[WHAT TO WORK ON]: The answer must be an exact transcription of every record.

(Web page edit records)
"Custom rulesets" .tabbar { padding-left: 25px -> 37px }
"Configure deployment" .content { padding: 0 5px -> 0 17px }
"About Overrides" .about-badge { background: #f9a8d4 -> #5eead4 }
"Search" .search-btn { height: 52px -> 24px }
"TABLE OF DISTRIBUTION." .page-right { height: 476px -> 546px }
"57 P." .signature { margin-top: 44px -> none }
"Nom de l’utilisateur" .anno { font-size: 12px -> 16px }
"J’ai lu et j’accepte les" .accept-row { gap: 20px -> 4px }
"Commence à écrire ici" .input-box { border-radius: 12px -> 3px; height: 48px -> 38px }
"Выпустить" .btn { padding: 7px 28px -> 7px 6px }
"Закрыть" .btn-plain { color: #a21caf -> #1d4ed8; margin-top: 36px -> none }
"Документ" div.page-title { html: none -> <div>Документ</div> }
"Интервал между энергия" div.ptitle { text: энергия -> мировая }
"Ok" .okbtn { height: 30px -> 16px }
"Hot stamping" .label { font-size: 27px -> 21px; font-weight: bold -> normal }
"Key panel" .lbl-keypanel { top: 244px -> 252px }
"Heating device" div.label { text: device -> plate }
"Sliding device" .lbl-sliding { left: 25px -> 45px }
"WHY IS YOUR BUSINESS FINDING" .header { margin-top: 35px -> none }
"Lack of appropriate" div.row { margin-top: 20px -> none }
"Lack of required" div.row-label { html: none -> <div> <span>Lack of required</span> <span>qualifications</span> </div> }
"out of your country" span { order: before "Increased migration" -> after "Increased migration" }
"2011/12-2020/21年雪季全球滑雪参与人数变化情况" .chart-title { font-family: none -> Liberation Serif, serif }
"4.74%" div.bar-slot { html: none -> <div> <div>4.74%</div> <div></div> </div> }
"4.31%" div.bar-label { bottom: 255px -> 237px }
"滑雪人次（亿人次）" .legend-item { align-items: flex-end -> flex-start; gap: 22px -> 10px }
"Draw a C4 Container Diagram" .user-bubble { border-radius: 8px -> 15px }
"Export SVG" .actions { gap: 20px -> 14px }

[WORKED SOLUTION]:
"Custom rulesets" .tabbar { padding-left: 25px -> 37px }
"Configure deployment" .content { padding: 0 5px -> 0 17px }
"About Overrides" .about-badge { background: #f9a8d4 -> #5eead4 }
"Search" .search-btn { height: 52px -> 24px }
"TABLE OF DISTRIBUTION." .page-right { height: 476px -> 546px }
"57 P." .signature { margin-top: 44px -> none }
"Nom de l’utilisateur" .anno { font-size: 12px -> 16px }
"J’ai lu et j’accepte les" .accept-row { gap: 20px -> 4px }
"Commence à écrire ici" .input-box { border-radius: 12px -> 3px; height: 48px -> 38px }
"Выпустить" .btn { padding: 7px 28px -> 7px 6px }
"Закрыть" .btn-plain { color: #a21caf -> #1d4ed8; margin-top: 36px -> none }
"Документ" div.page-title { html: none -> <div>Документ</div> }
"Интервал между энергия" div.ptitle { text: энергия -> мировая }
"Ok" .okbtn { height: 30px -> 16px }
"Hot stamping" .label { font-size: 27px -> 21px; font-weight: bold -> normal }
"Key panel" .lbl-keypanel { top: 244px -> 252px }
"Heating device" div.label { text: device -> plate }
"Sliding device" .lbl-sliding { left: 25px -> 45px }
"WHY IS YOUR BUSINESS FINDING" .header { margin-top: 35px -> none }
"Lack of appropriate" div.row { margin-top: 20px -> none }
"Lack of required" div.row-label { html: none -> <div> <span>Lack of required</span> <span>qualifications</span> </div> }
"out of your country" span { order: before "Increased migration" -> after "Increased migration" }
"2011/12-2020/21年雪季全球滑雪参与人数变化情况" .chart-title { font-family: none -> Liberation Serif, serif }
"4.74%" div.bar-slot { html: none -> <div> <div>4.74%</div> <div></div> </div> }
"4.31%" div.bar-label { bottom: 255px -> 237px }
"滑雪人次（亿人次）" .legend-item { align-items: flex-end -> flex-start; gap: 22px -> 10px }
"Draw a C4 Container Diagram" .user-bubble { border-radius: 8px -> 15px }
"Export SVG" .actions { gap: 20px -> 14px }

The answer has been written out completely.